Work item: Exact reproduction is required for the lines below starting at the line with "height: 23px ->" and ending at the line with "font-family: none ->", both included. No other lines, and no pictures.

Web page edit records
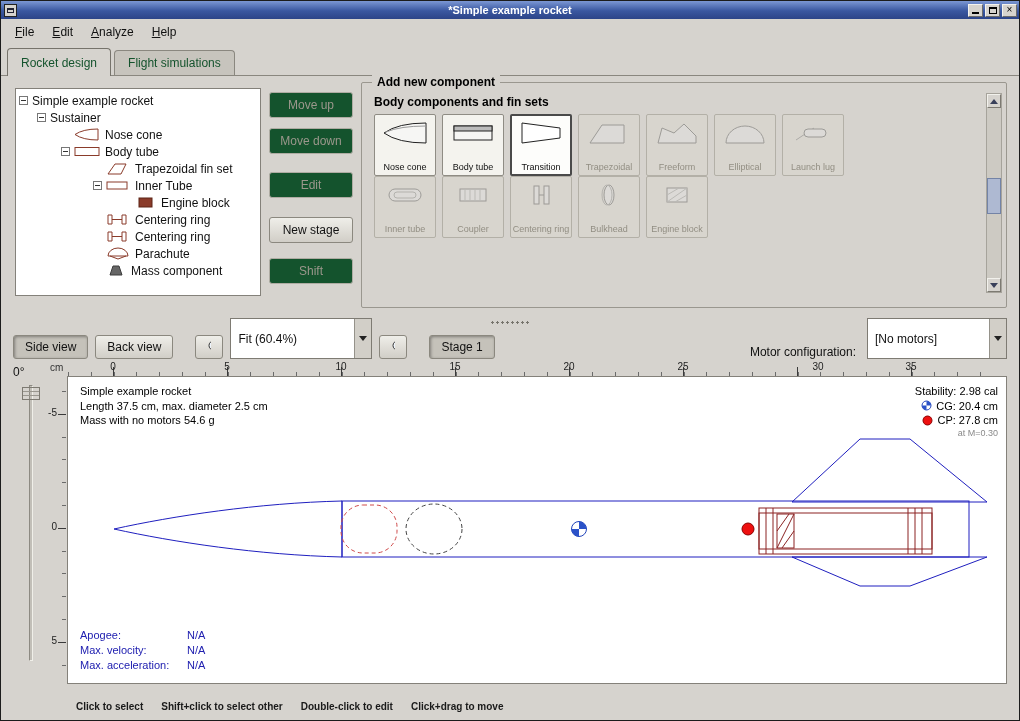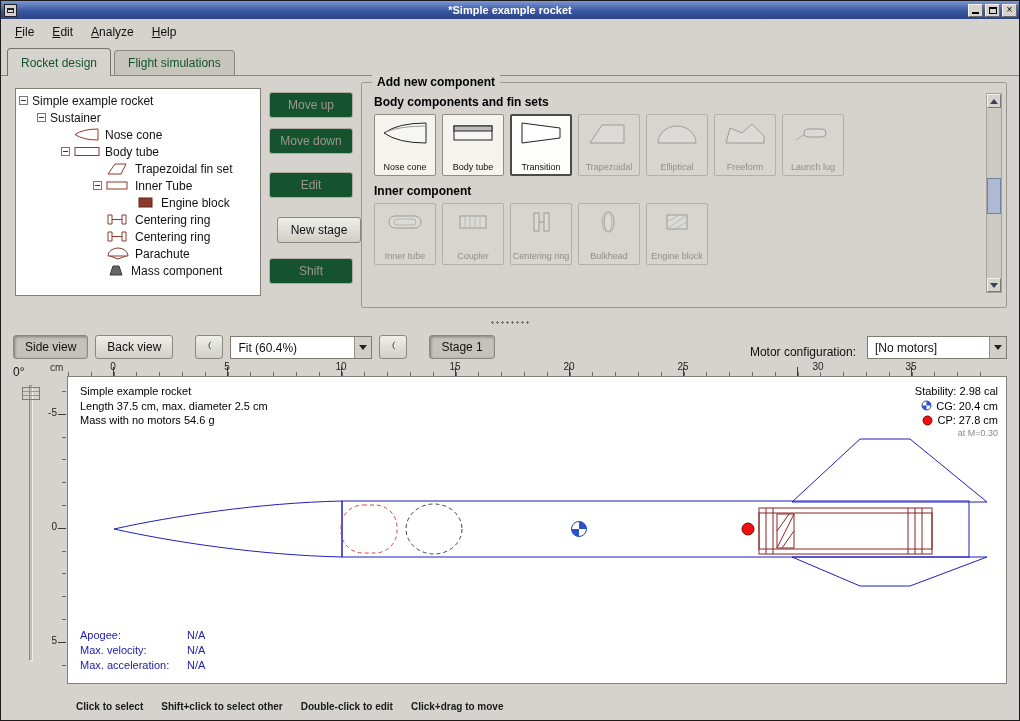"Elliptical" div.comp-btn { order: before "Freeform" -> after "Freeform" }
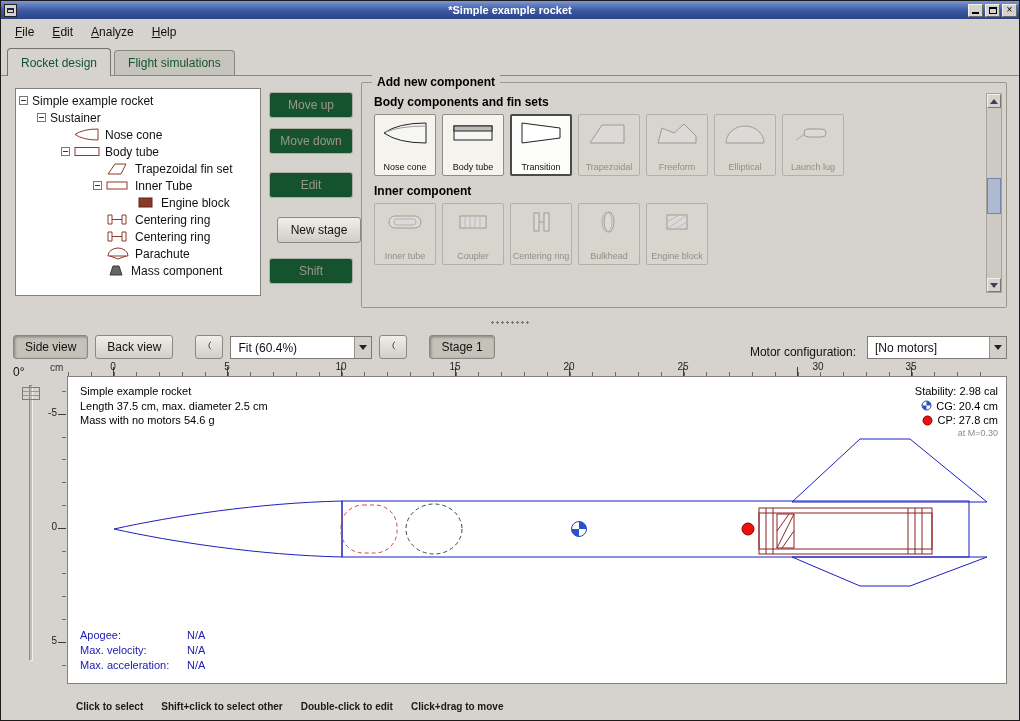"Inner component" div.sec-label { html: <div>Inner component</div> -> none }
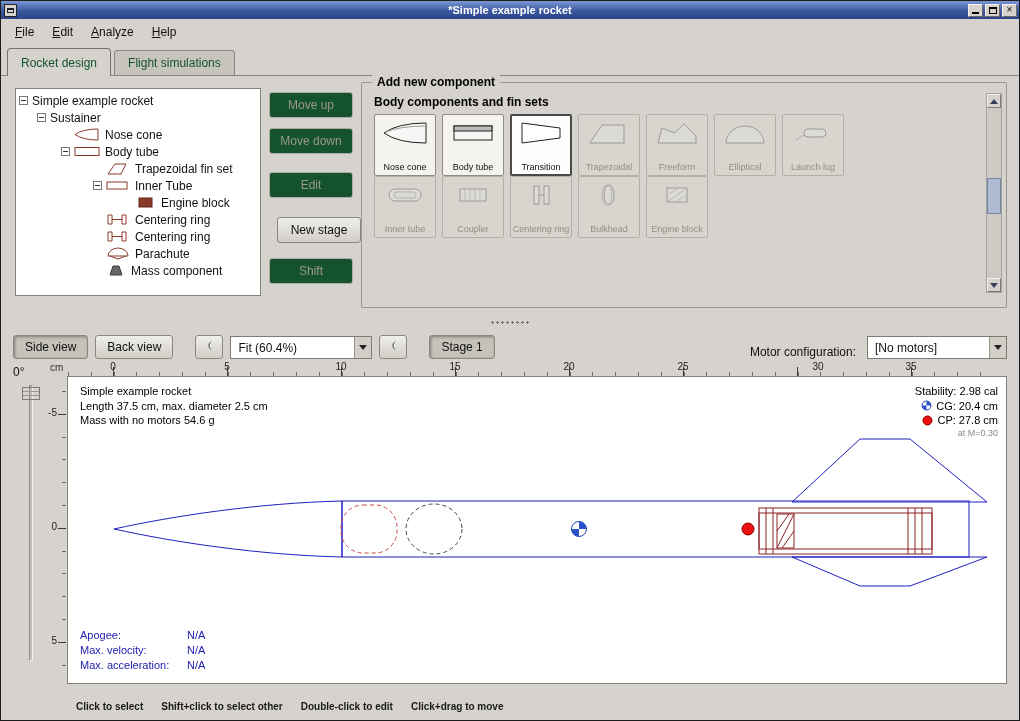"New stage" div.btn { margin-left: 8px -> none }
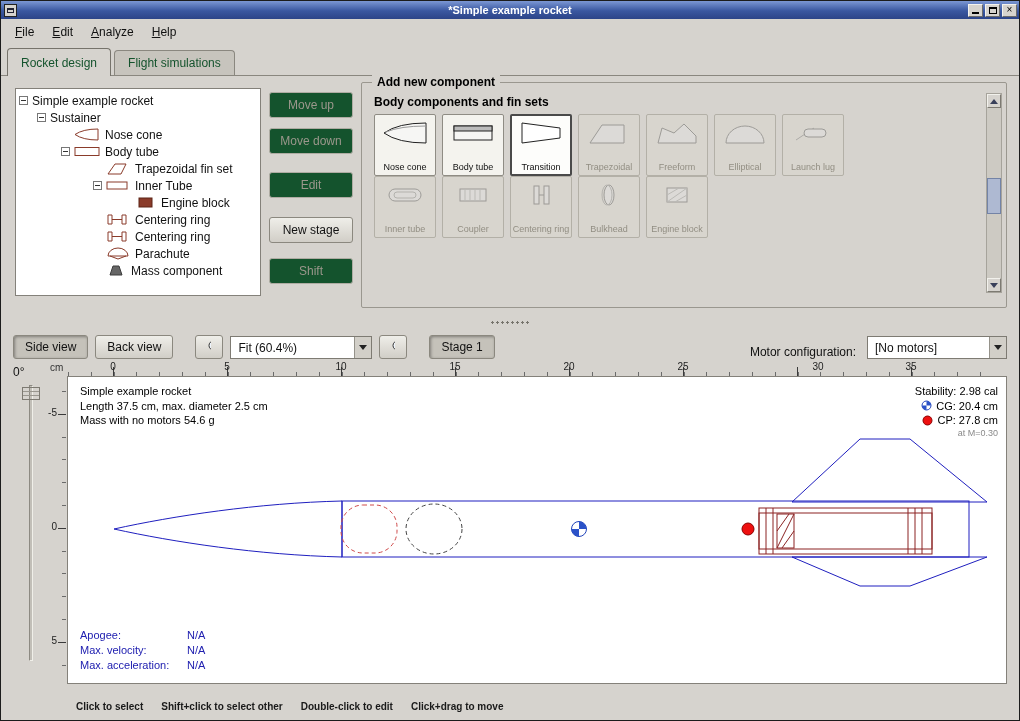"Fit (60.4%)" .combo { height: 23px -> 41px }
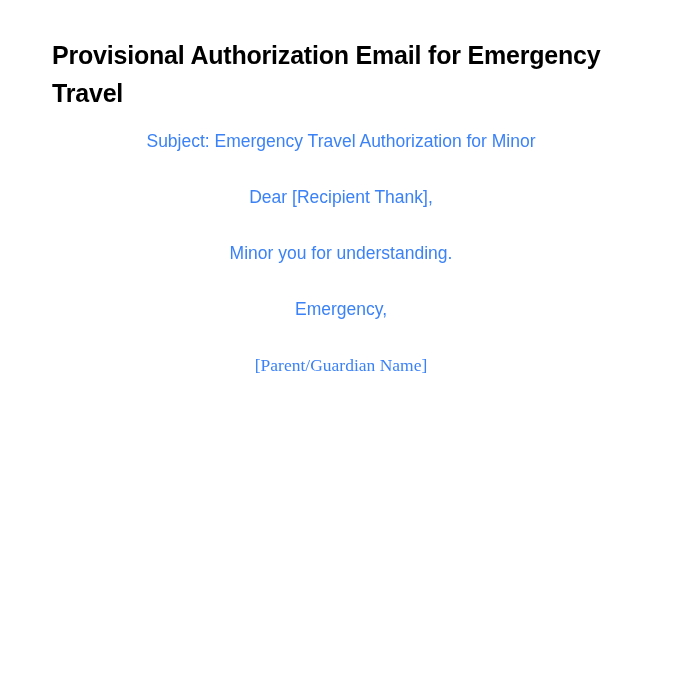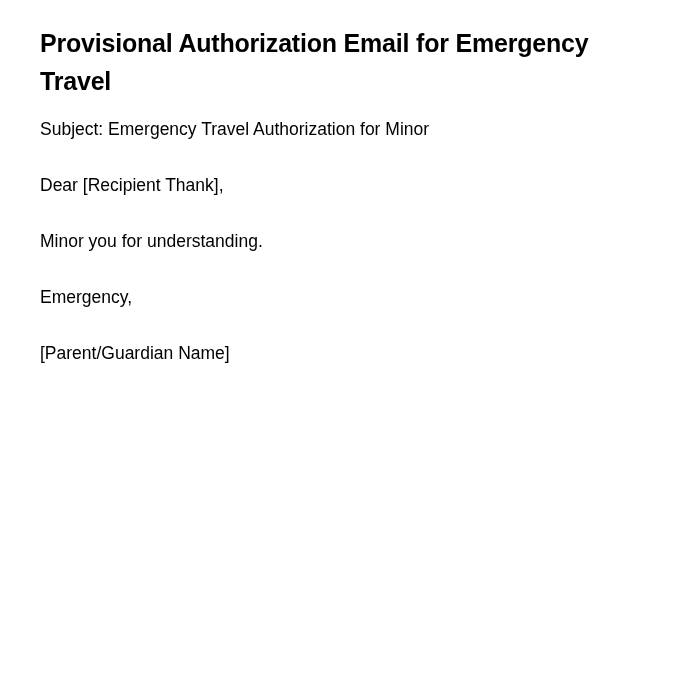"Provisional Authorization Email for" .doc-title { margin: 0 -> 12px }
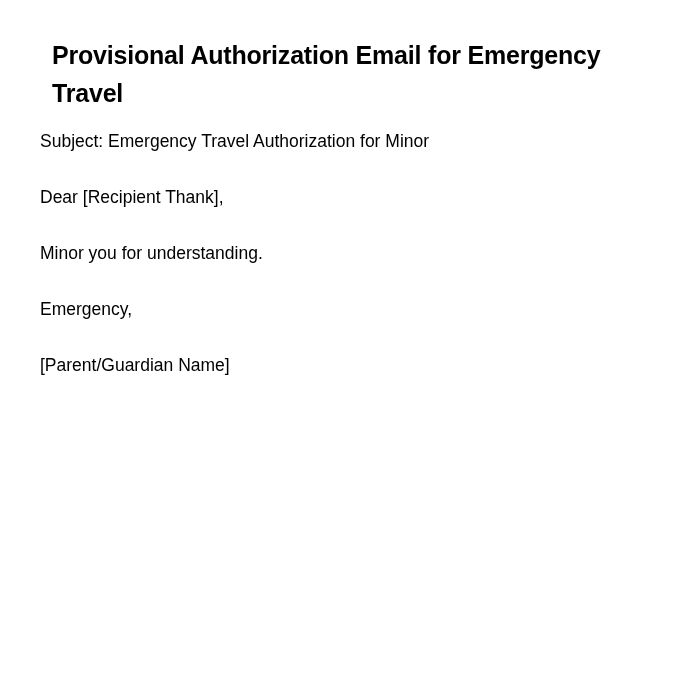"Subject: Emergency Travel Authorization" .para { color: #000000 -> #3b82f6; text-align: none -> center }
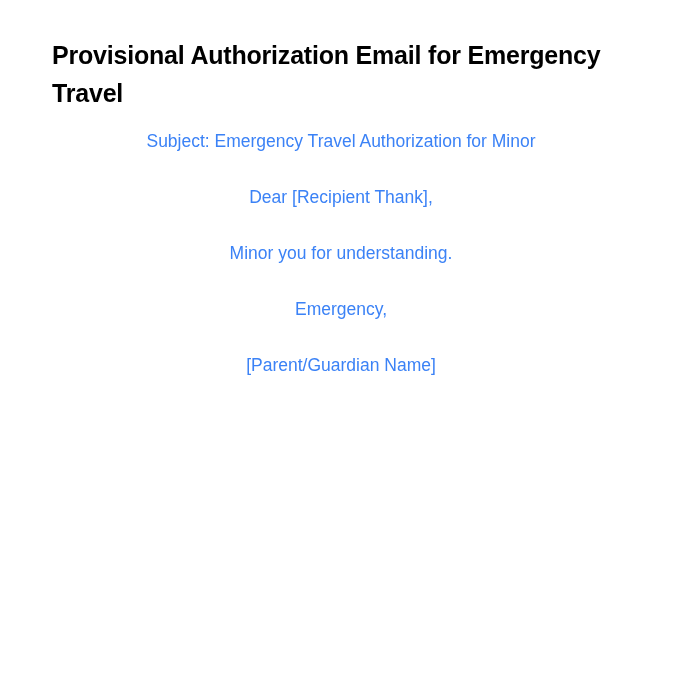"[Parent/Guardian Name]" .para.last { font-family: none -> Liberation Serif, serif }
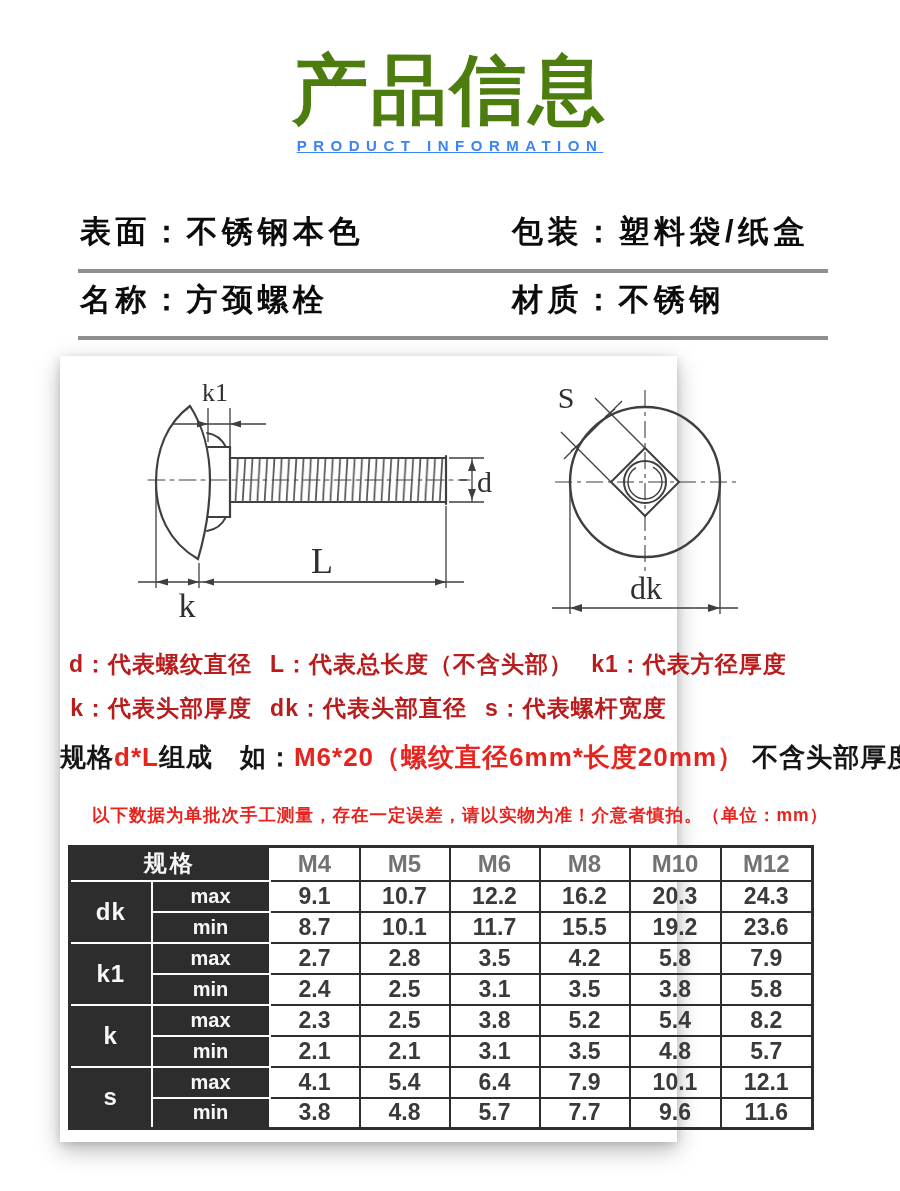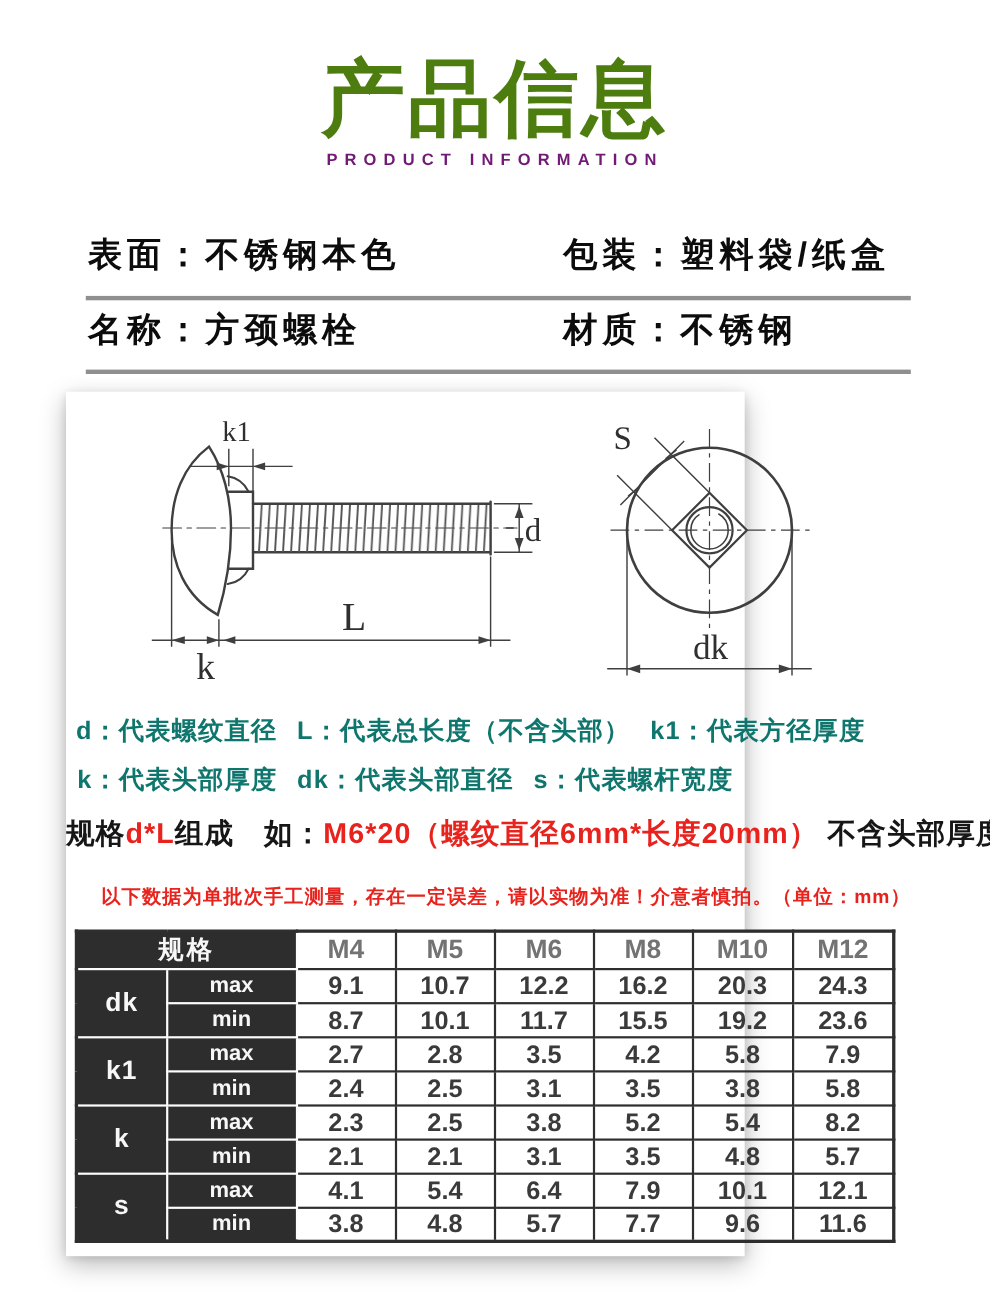"PRODUCT INFORMATION" .subtitle { color: #701a75 -> #3b82f6; text-decoration: none -> underline }
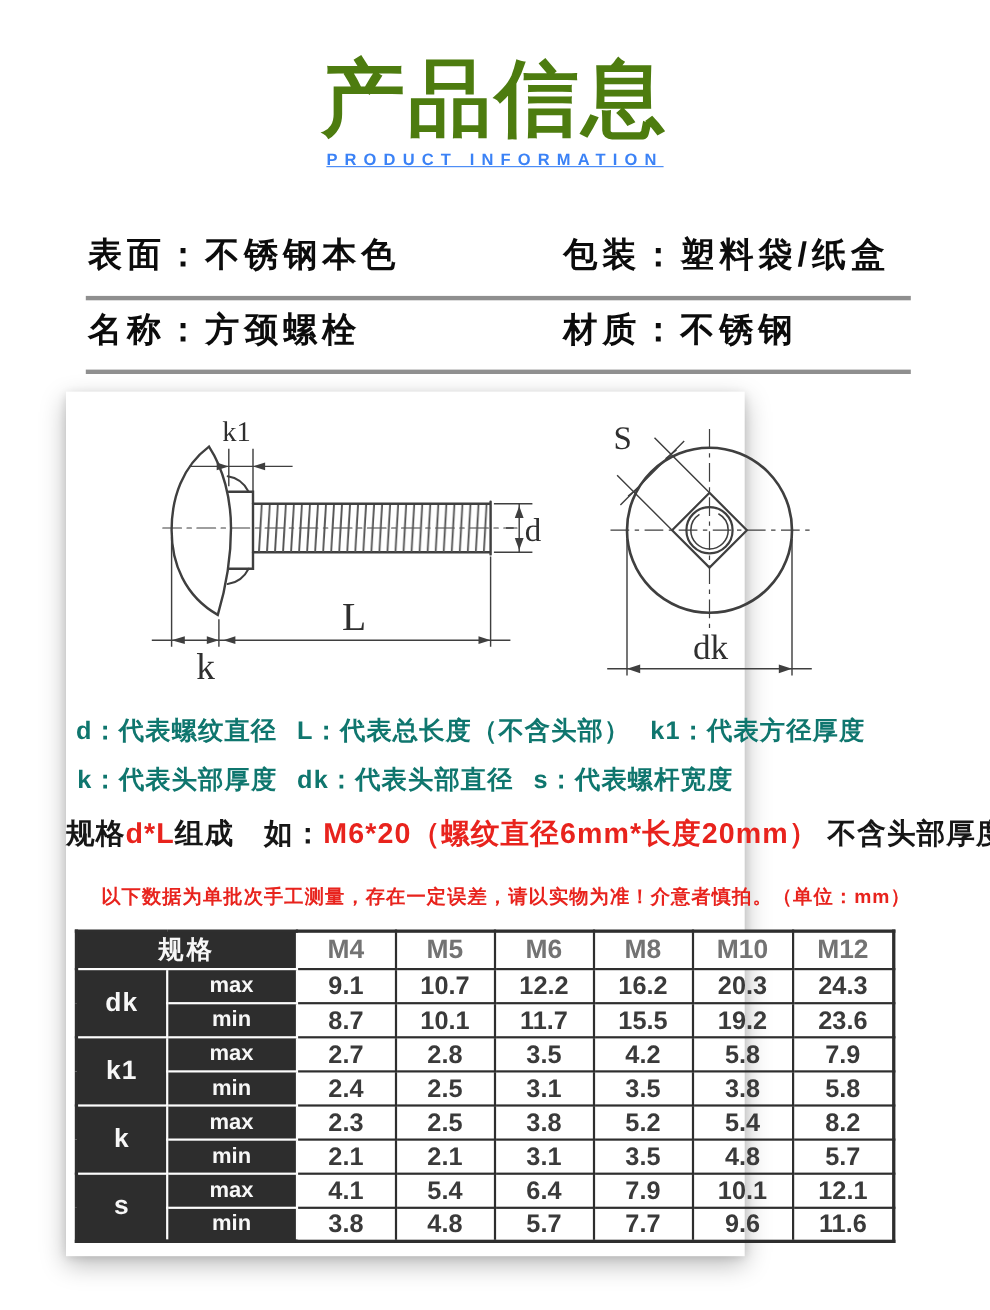"d：代表螺纹直径 L：代表总长度（不含头部） k1：代表方径厚度" .legend { color: #0f766e -> #b91c1c }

Result of the task:
"Fit (60.4%)" .combo { height: 23px -> 41px }
"Provisional Authorization Email for" .doc-title { margin: 0 -> 12px }
"Subject: Emergency Travel Authorization" .para { color: #000000 -> #3b82f6; text-align: none -> center }
"[Parent/Guardian Name]" .para.last { font-family: none -> Liberation Serif, serif }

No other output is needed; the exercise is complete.